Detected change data
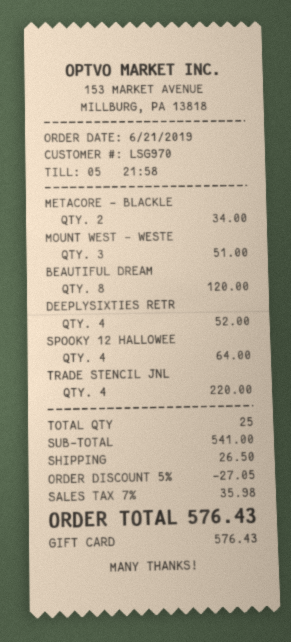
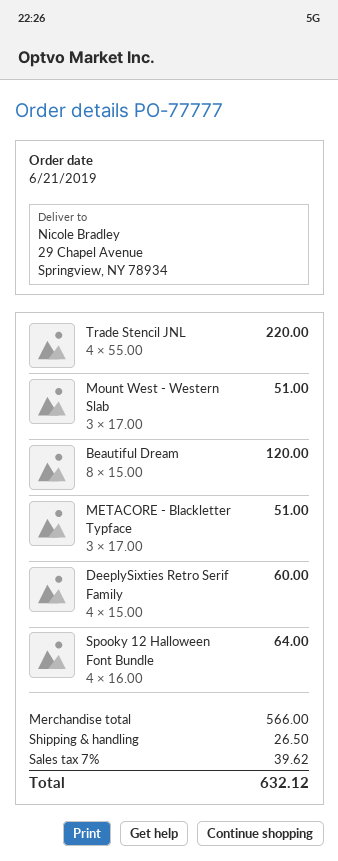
METACORE - BLACKLE: 2 for 34.00 -> 3 for 51.00
DEEPLYSIXTIES RETR: 4 for 52.00 -> 4 for 60.00
subtotal: 541.00 -> 566.00
discount: 5% = 27.05 -> none
tax: 7% = 35.98 -> 7% = 39.62
total: 576.43 -> 632.12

• **Exercise requirements**
There is a line above that contains "DEEPLYSIXTIES RETR: 4". Copy it and all later lines through the last, exactly, and leave out the rest.

• **Completed exercise**
DEEPLYSIXTIES RETR: 4 for 52.00 -> 4 for 60.00
subtotal: 541.00 -> 566.00
discount: 5% = 27.05 -> none
tax: 7% = 35.98 -> 7% = 39.62
total: 576.43 -> 632.12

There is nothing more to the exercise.